Exercise description: Copy exactly. Begin with the line that contains "[ StudBook 5]" and stop after the last line of the records.

::::::

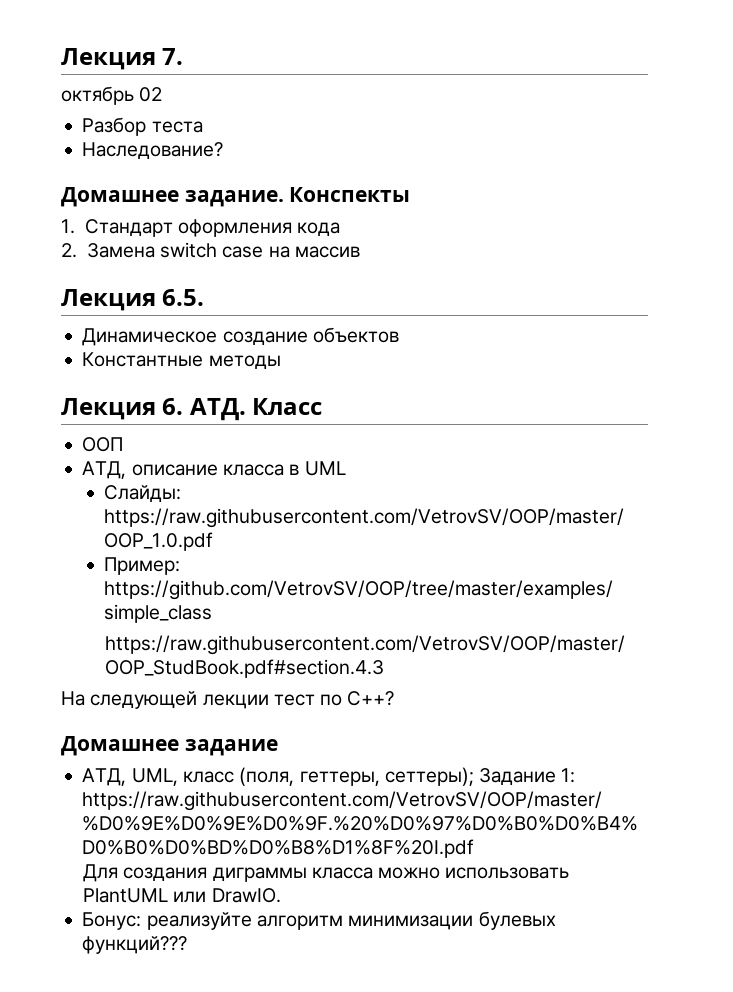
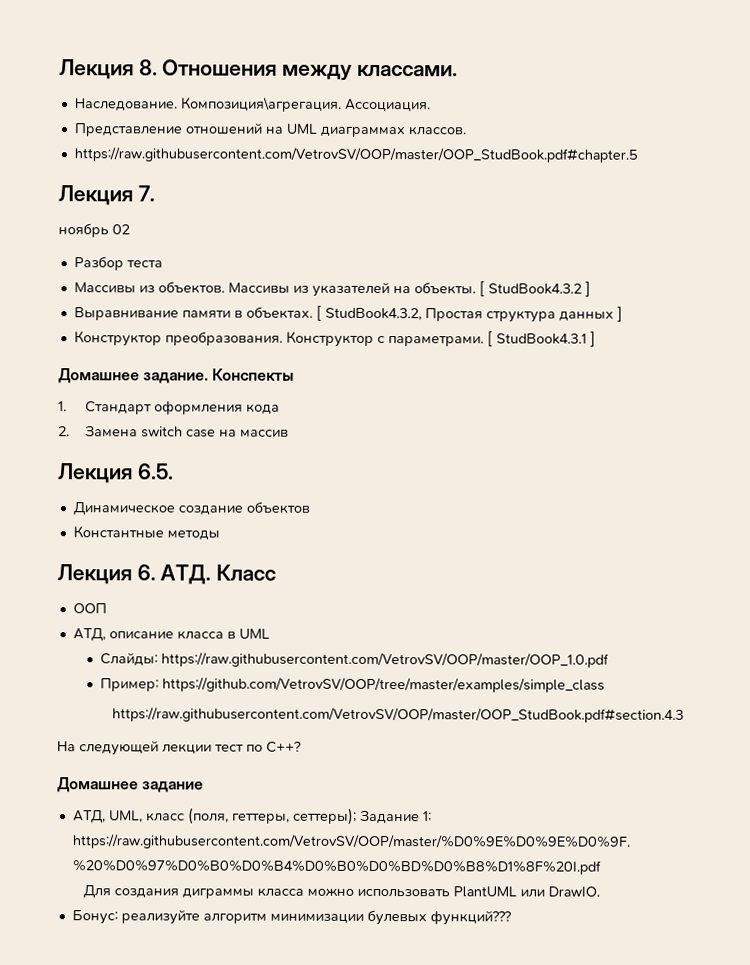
+ Лекция 8. Отношения между классами.
+ Наследование. Композиция\агрегация. Ассоциация.
+ Представление отношений на UML диаграммах классов.
+ https://raw.githubusercontent.com/VetrovSV/OOP/master/OOP_StudBook.pdf#chapter.5
- октябрь 02
+ ноябрь 02
- Наследование?
+ Массивы из объектов. Массивы из указателей на объекты. [ StudBook4.3.2 ]
+ Выравнивание памяти в объектах. [ StudBook4.3.2, Простая структура данных ]
+ Конструктор преобразования. Конструктор с параметрами. [ StudBook4.3.1 ]

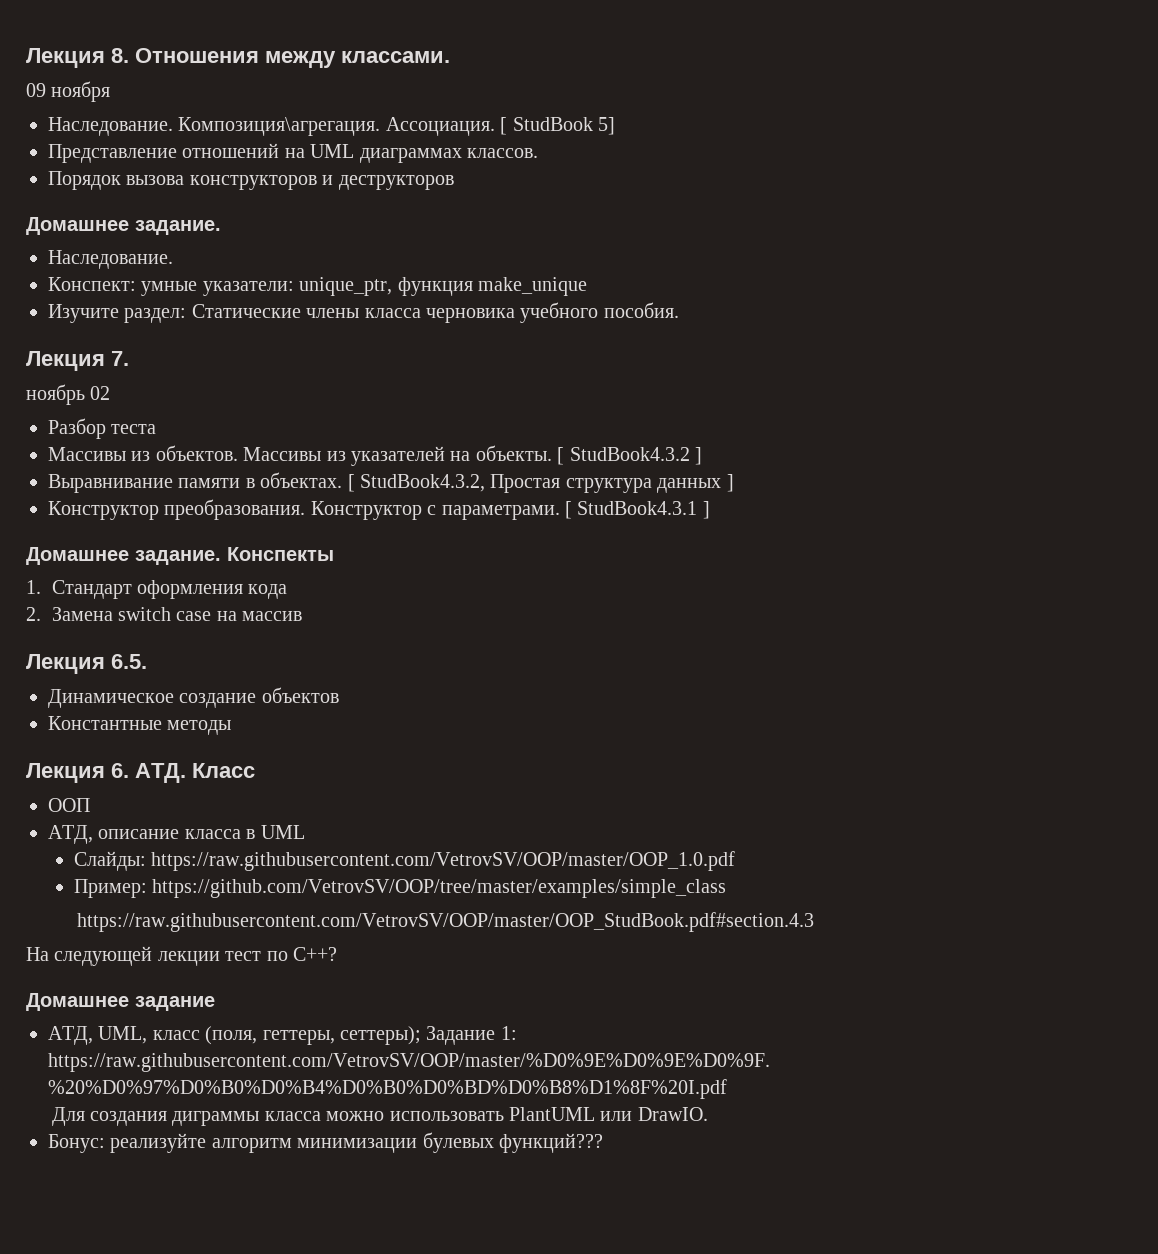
+ 09 ноября
+ [ StudBook 5]
- https://raw.githubusercontent.com/VetrovSV/OOP/master/OOP_StudBook.pdf#chapter.5
+ Порядок вызова конструкторов и деструкторов
+ Домашнее задание.
+ Наследование.
+ Конспект: умные указатели: unique_ptr, функция make_unique
+ Изучите раздел: Статические члены класса черновика учебного пособия.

::::::

Expected answer:
+ [ StudBook 5]
- https://raw.githubusercontent.com/VetrovSV/OOP/master/OOP_StudBook.pdf#chapter.5
+ Порядок вызова конструкторов и деструкторов
+ Домашнее задание.
+ Наследование.
+ Конспект: умные указатели: unique_ptr, функция make_unique
+ Изучите раздел: Статические члены класса черновика учебного пособия.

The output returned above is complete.